(NAPSI)--Research from the Centers for Disease Control and Prevention (CDC) shows that most children should eat more fruits and vegetables, which contain essential nutrients that may help protect against chronic diseases. But how can parents, schools and other caregivers get kids to chow down?
Cut up fruit before serving it, suggests Mark Schuster, M.D., Ph.D., a researcher with the Prevention Research Centers (PRC) Program, a nationwide network of 37 academic research centers funded by the CDC to find ways to help people get and stay healthy.
Dr. Schuster, while leading the University of California at Los Angeles PRC, partnered with the Los Angeles Unified School District (LAUSD) in developing Students for Nutrition and Exercise (SNaX), a program in which middle school students promote healthy eating and physical activity among their peers. During testing of SNaX, Dr. Schuster (now at Harvard Medical School) and colleagues discovered that in general, kids don’t like to bite into whole fruit. “But if you cut it up for them, even though it’s the exact same fruit, instead of going in the trash can, it goes into their mouth,” he says.

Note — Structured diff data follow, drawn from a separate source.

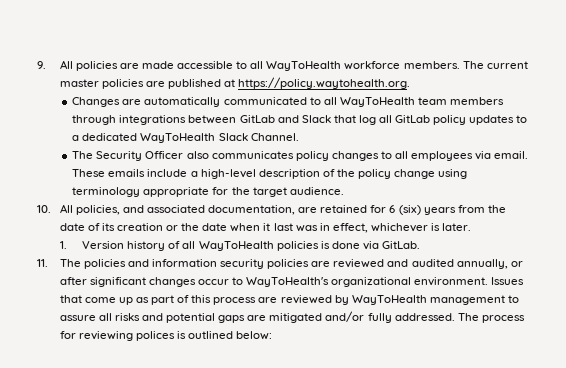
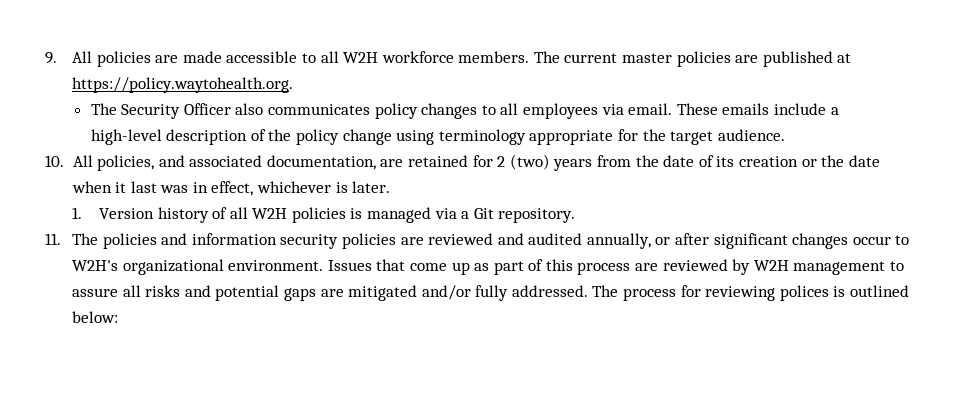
- 9. All policies are made accessible to all WayToHealth workforce members.
+ 9. All policies are made accessible to all W2H workforce members.
- Changes are automatically communicated to all WayToHealth team members through integrations between GitLab and Slack that log all GitLab policy updates to a dedicated WayToHealth Slack Channel.
- 10. All policies, and associated documentation, are retained for 6 (six) years from the date of its creation or the date when it last was in effect, whichever is later.
+ 10. All policies, and associated documentation, are retained for 2 (two) years from the date of its creation or the date when it last was in effect, whichever is later.
- 1. Version history of all WayToHealth policies is done via GitLab.
+ 1. Version history of all W2H policies is managed via a Git repository.
- 11. The policies and information security policies are reviewed and audited annually, or after significant changes occur to WayToHealth's organizational environment.
+ 11. The policies and information security policies are reviewed and audited annually, or after significant changes occur to W2H's organizational environment.
- Issues that come up as part of this process are reviewed by WayToHealth management to assure all risks and potential gaps are mitigated and/or fully addressed.
+ Issues that come up as part of this process are reviewed by W2H management to assure all risks and potential gaps are mitigated and/or fully addressed.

Dr. Schuster is now preparing SNaX for use throughout LAUSD and beyond. But LAUSD is already using some key features, including the cut fruit component.
Parents should model healthy eating habits, says Becky Mozaffarian, M.S., M.P.H., a researcher at the Harvard University PRC. Fruits and vegetables should always be readily available in the home. “Try keeping a supply of cut-up fruits and veggies in the refrigerator, at eye level, for snacking,” she says.

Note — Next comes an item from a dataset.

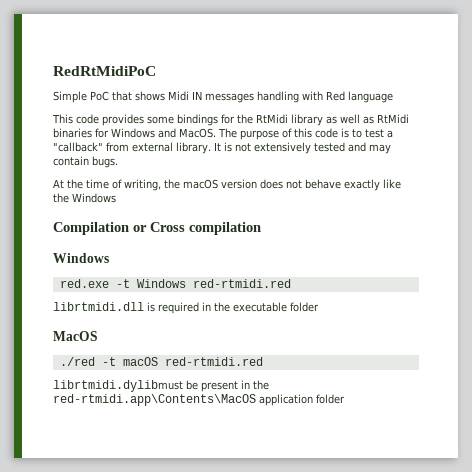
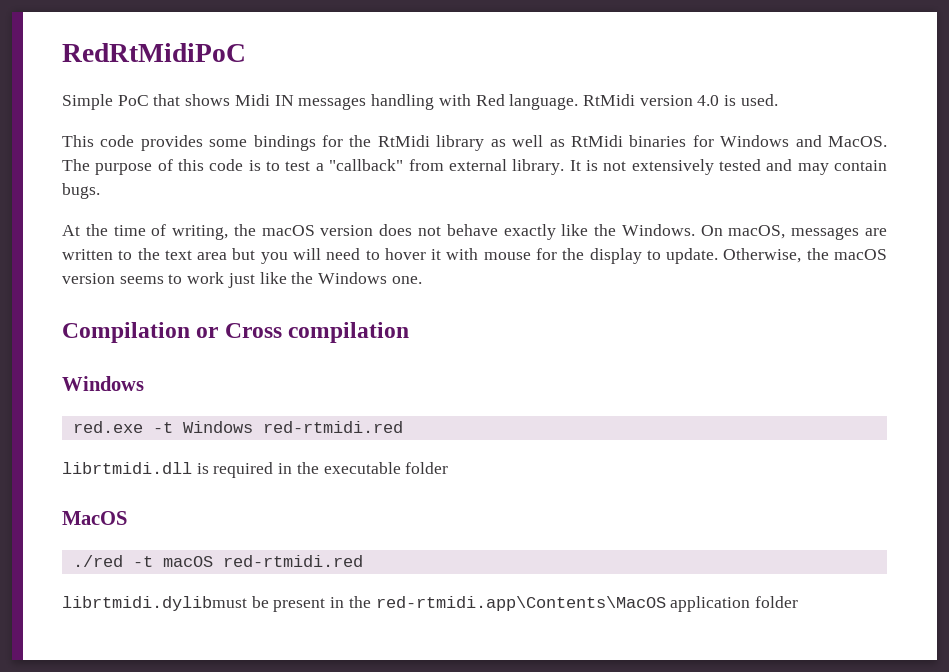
- Simple PoC that shows Midi IN messages handling with Red language
+ Simple PoC that shows Midi IN messages handling with Red language. RtMidi version 4.0 is used.
- At the time of writing, the macOS version does not behave exactly like the Windows
+ At the time of writing, the macOS version does not behave exactly like the Windows. On macOS, messages are written to the text area but you will need to hover it with mouse for the display to update. Otherwise, the macOS version seems to work just like the Windows one.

Mozaffarian helped develop Food & Fun After School 2nd Edition, a curriculum that outside-of-school programs can use to promote physical activity and healthier food to children. The YMCA has committed to using Food & Fun nationwide as part of First Lady Michelle Obama’s Partnership for a Healthier America initiative. The curriculum is available free at www.foodandfun.org.

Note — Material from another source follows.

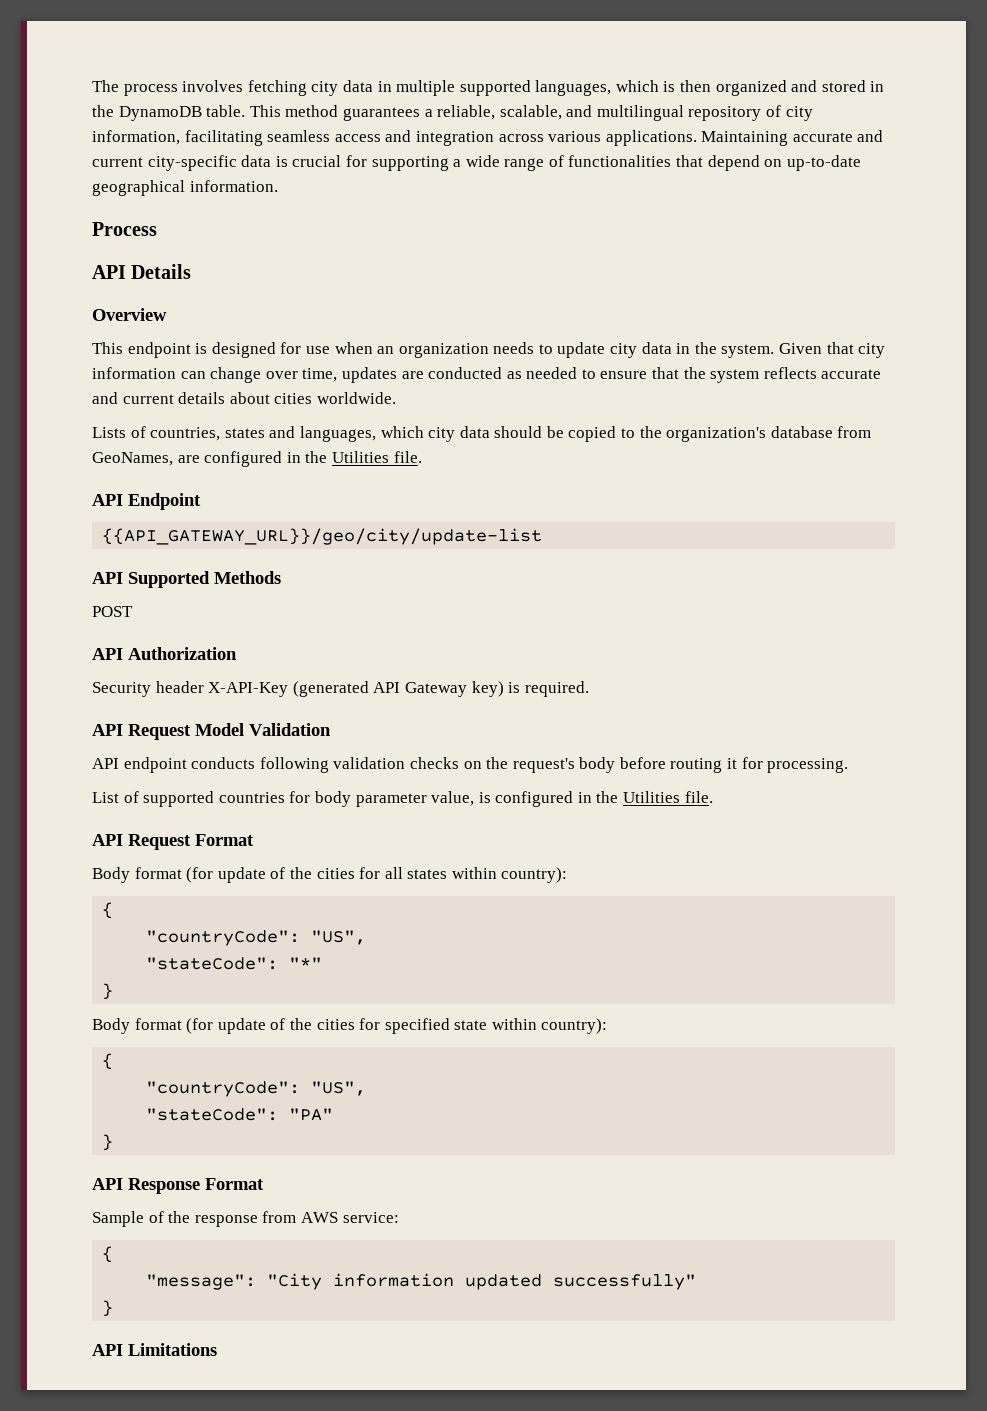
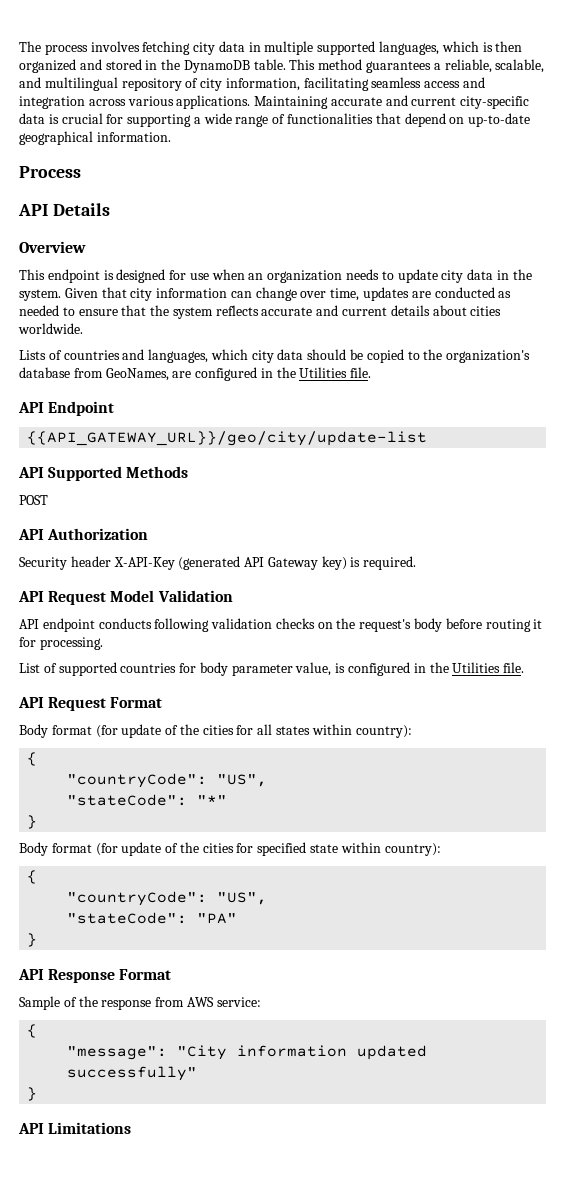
- Lists of countries, states and languages, which city data should be copied to the organization's database from GeoNames, are configured in the Utilities file.
+ Lists of countries and languages, which city data should be copied to the organization's database from GeoNames, are configured in the Utilities file.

“Serve a fruit or vegetable with every meal and snack,” says Mozaffarian. “Even if children don’t touch the fruit or vegetable at first, one day they just might try it. Don’t give up.”
For more information about the PRC Program, go to www.cdc.gov/prc.
Parents and caregivers should:
• Introduce fruits and veggies early in life.
• Involve children in fruit and veggie purchases.
• Involve children in preparing fruit and veggie snacks.
• Offer salad bars.
• Involve students in taste tests.
• Pay attention to presentation. For example, a package with condensation on the plastic cover may look unappetizing.
See www.cdc.gov/nutrition/everyone for recommended daily amounts of fruits and vegetables, depending upon age, sex and physical activity level.